In most jurisdictions, the office usually takes more than 12 months to finish examination of an opposition case, and initiating an opposition could result in delaying registration for over one year. How should such pre-emptive opposition be solved? Opposition after registration could eliminate the risk of bad faith opposition, for the reason that the trademark has been granted registration before the opposition period and cannot be delayed due to the opposition procedure.

Another advantage of opposition after registration that I have to stress is that it enables trademark proprietors to acquire registration certificates earlier, which is a stepping stone in commercial transactions and infringement defence. When running a business, a registration certificate is the only evidence to show ownership, especially for famous websites, like Amazon, Tmall, JD, etc. Without it, all business activities bear the risk of infringements. A registration certificate could show ownership in infringement cases.

By comparison with this situation, opposition before registration delays registration and not only does harm to business activities, but also limits the ability to sue others for infringement. All in all, opposition after registration is a beneficial statutory procedure for trademark proprietors.

Host: Mr A set forth the advantages of opposition after registration, as well as some disadvantages of opposition before registration elaborately. Now let us see how Mr P will fight back.

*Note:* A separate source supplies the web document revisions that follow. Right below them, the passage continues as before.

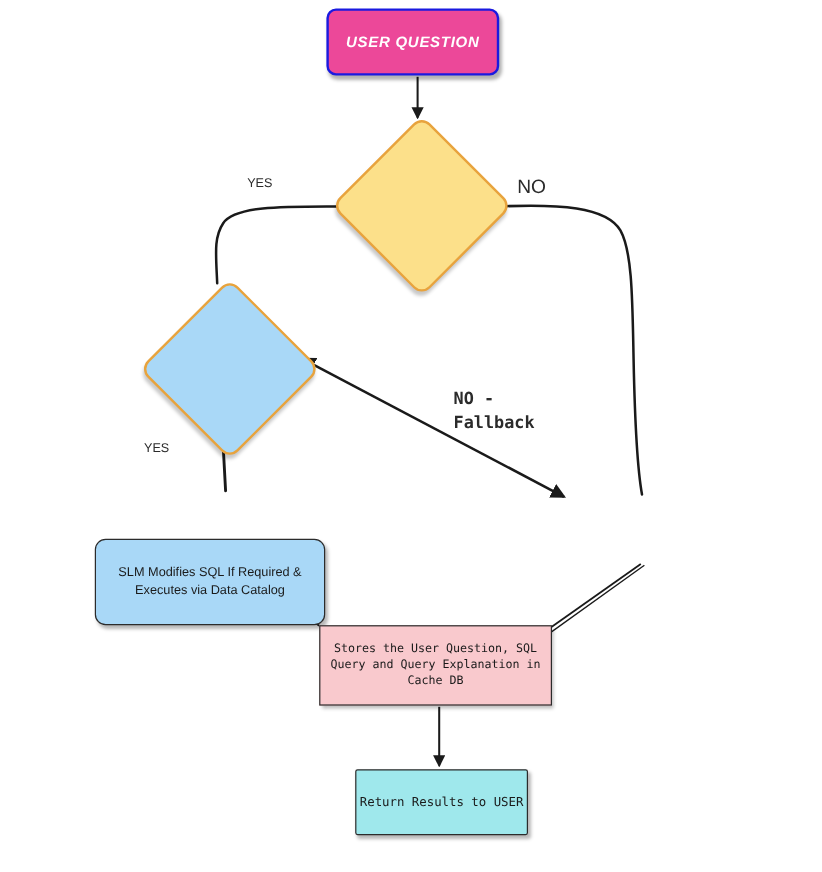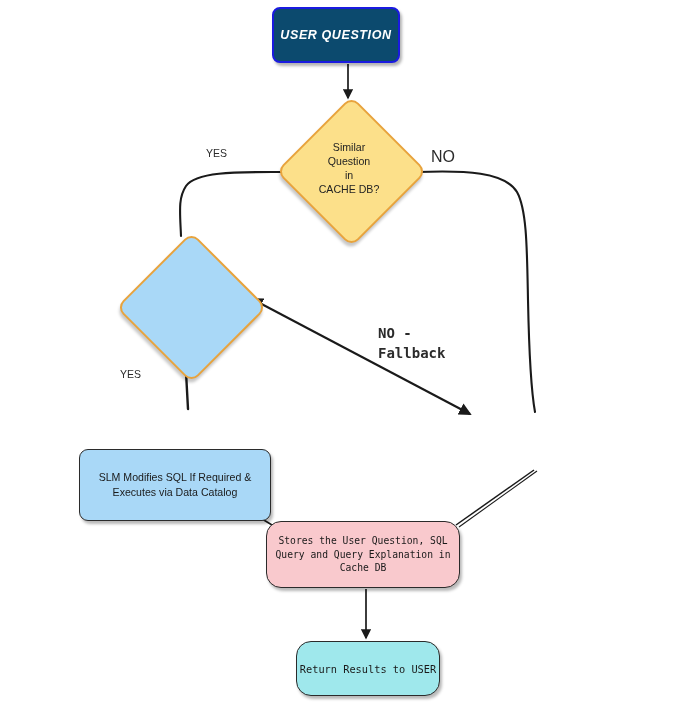--- a/index.html
+++ b/index.html
@@ -29,22 +29,22 @@
     box-sizing: border-box;
     display: flex;
     align-items: center;
     justify-content: center;
     text-align: center;
     z-index: 3;
   }
 
   
   .n-start {
-    left: 272px; top: 7px; width: 128px; height: 56px;
-    background: #0c4a6e;
+    left: 272px; top: 7px; width: 144px; height: 56px;
+    background: #ec4899;
     border: 2.5px solid #1a1ae0;
     border-radius: 8px;
     box-shadow: 2px 3px 3px rgba(0,0,0,0.30);
   }
   .n-start .lbl {
     color: #ffffff;
     font-weight: bold;
     font-style: italic;
     font-size: 12.5px;
     letter-spacing: 0.6px;
@@ -116,35 +116,35 @@
     font-style: italic;
     font-size: 11px;
     letter-spacing: -0.1px;
     transform: scaleX(0.88);
   }
 
   .n-store {
     left: 266px; top: 521px; width: 194px; height: 67px;
     background: #f9c9cd;
     border: 1.6px solid #2b2b2b;
-    border-radius: 15px;
+    border-radius: 0;
     box-shadow: 2px 3px 3px rgba(0,0,0,0.28);
   }
   .n-store .lbl {
     font-family: "DejaVu Sans Mono", monospace;
     font-size: 9.7px;
     color: #1a1a1a;
     line-height: 1.42;
   }
 
   .n-return {
     left: 296px; top: 641px; width: 144px; height: 55px;
     background: #9fe8ec;
     border: 1.6px solid #2b2b2b;
-    border-radius: 15px;
+    border-radius: 2px;
     box-shadow: 2px 3px 3px rgba(0,0,0,0.28);
   }
   .n-return .lbl {
     font-family: "DejaVu Sans Mono", monospace;
     font-size: 10.3px;
     color: #1a1a1a;
   }
 
   
   .elabel {
@@ -196,24 +196,20 @@
 
     <path d="M 366,589 L 366,638" fill="none" stroke="#1a1a1a" stroke-width="1.7" marker-end="url(#arrowEnd)"></path>
   </svg>
 
   <div class="node n-start">
     <span class="lbl" style="white-space: pre-line;">USER QUESTION</span>
   </div>
 
   <div class="diamond n-cache">
     <div class="shape"></div>
-    <div class="dlabel" style="white-space: pre-line;">Similar
-Question
-in
-CACHE DB?</div>
   </div>
 
   <div class="diamond n-slm">
     <div class="shape"></div>
   </div>
 
   <div class="node n-exec">
     <span class="lbl" style="white-space: pre-line;">SLM Modifies SQL If Required &amp;
 Executes via Data Catalog</span>
   </div>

Mr P: I do not deny that the earlier the registration date, the better. But, you have to compare the short term with a stable status. In my opinion, stability plays the most important role in business. If a trademark can be opposed any time after it is registered, what is the purpose of its registration? Only if the trademark is registered and overcomes the obstacles raised by prior cited marks, can it be registered with a low risk of attack. This is a true registration.

In most legal procedures, public interest overrides private rights and this is the case for trademarks too. When setting up the statutory procedure of opposition, private rights as well as public interest should both be taken into consideration. The purpose of opposition is to take advice from the public, and to carry through trademark right verification publicly, fairly and authentically. Temporary registration without public opinion does not strictly qualify as ownership of a trademark right. Additionally, opposition after registration is a waste of marketing and judicial resources.

In the first place, trademark owners will fully prepare to enter a market for the trademark, but how does it feel when they hear that their registered mark is opposed by third parties and may be rendered invalid? The worst aspect of this is that their mark can be rejected from registration or invalidated after their marketing preparation. It is not hard to conclude that all the preparation is a waste of time and money. In a similar way, jurisdictions have used up time and energy checking and issuing a registration certificate, but have to cancel it after the mark is rejected from registration due to opposition.

To conclude, when deciding whether opposition should take place before or after registration, factors relating to private and public interests should be taken into account, and opposition before registration is preferable to opposition after registration.

Host: Ok, time is over for Mr P. Both contestants expressed themselves logically and reasonably, and both procedures have precedents throughout the world, proving that they have pros and cons. It seems they are equally matched.

As long as it suits the local situation, either method is acceptable and can be adopted.

When deciding whether it is appropriate or not, factors like the annual filing numbers in the local district, the degree of bad faith, the opposition percentage etc. should all be taken into account. No one is born wise or learned. The purpose of discussion is not necessarily for achievement, but to motivate more interested people to join us so that we can find the most effective and beneficial way to manage and mold a healthy and sophisticated intellectual property market.